§ THE PROBLEM
All of the data must be written out verbatim, with pictures excluded.

====

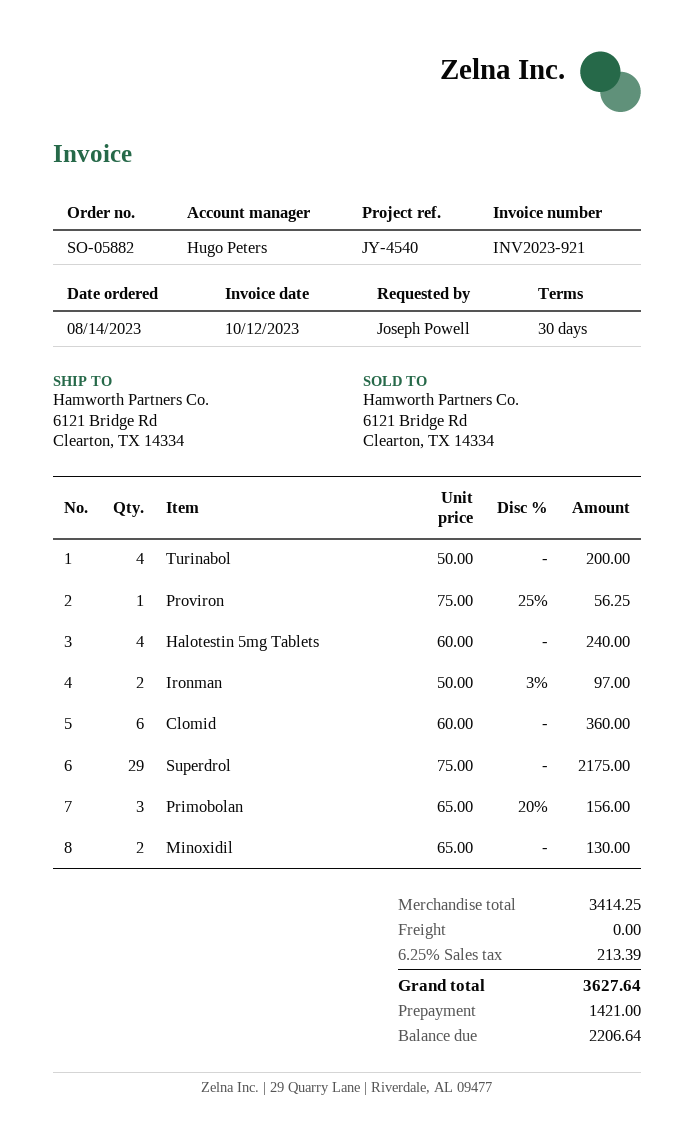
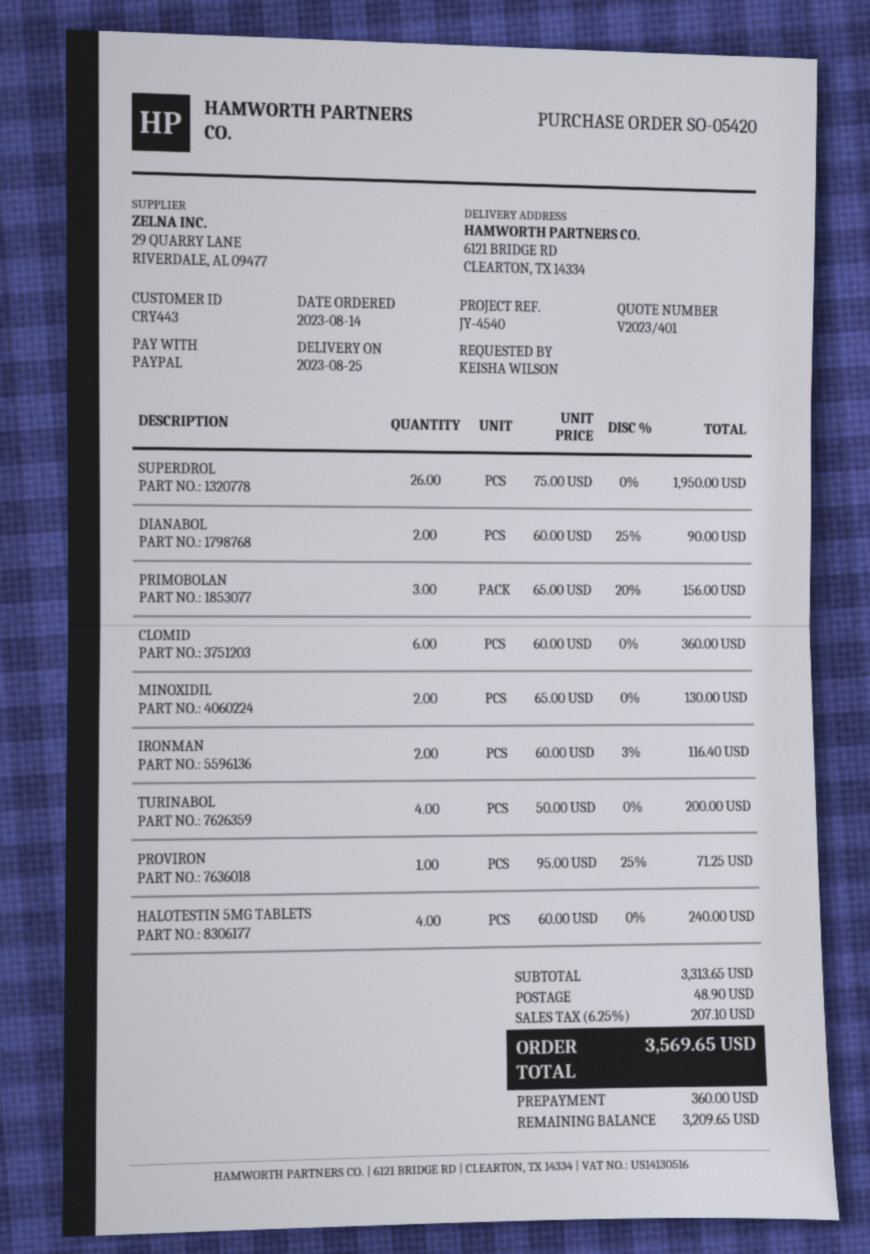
order number: SO-05882 -> SO-05420
ordered by: Joseph Powell -> KEISHA WILSON
Proviron: 1 x 75.00 - 25% = 56.25 -> 1 x 95.00 - 25% = 71.25
Ironman: 2 x 50.00 - 3% = 97.00 -> 2 x 60.00 - 3% = 116.40
Superdrol: 29 x 75.00 = 2175.00 -> 26 x 75.00 = 1950.00
DIANABOL: none -> 2 x 60.00 - 25% = 90.00
subtotal: 3414.25 -> 3313.65
shipping: 0.00 -> 48.90
tax: 6.25% = 213.39 -> 6.25% = 207.10
total: 3627.64 -> 3569.65
deposit: 1421.00 -> 360.00
balance: 2206.64 -> 3209.65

====

§ FINISHED TASK
order number: SO-05882 -> SO-05420
ordered by: Joseph Powell -> KEISHA WILSON
Proviron: 1 x 75.00 - 25% = 56.25 -> 1 x 95.00 - 25% = 71.25
Ironman: 2 x 50.00 - 3% = 97.00 -> 2 x 60.00 - 3% = 116.40
Superdrol: 29 x 75.00 = 2175.00 -> 26 x 75.00 = 1950.00
DIANABOL: none -> 2 x 60.00 - 25% = 90.00
subtotal: 3414.25 -> 3313.65
shipping: 0.00 -> 48.90
tax: 6.25% = 213.39 -> 6.25% = 207.10
total: 3627.64 -> 3569.65
deposit: 1421.00 -> 360.00
balance: 2206.64 -> 3209.65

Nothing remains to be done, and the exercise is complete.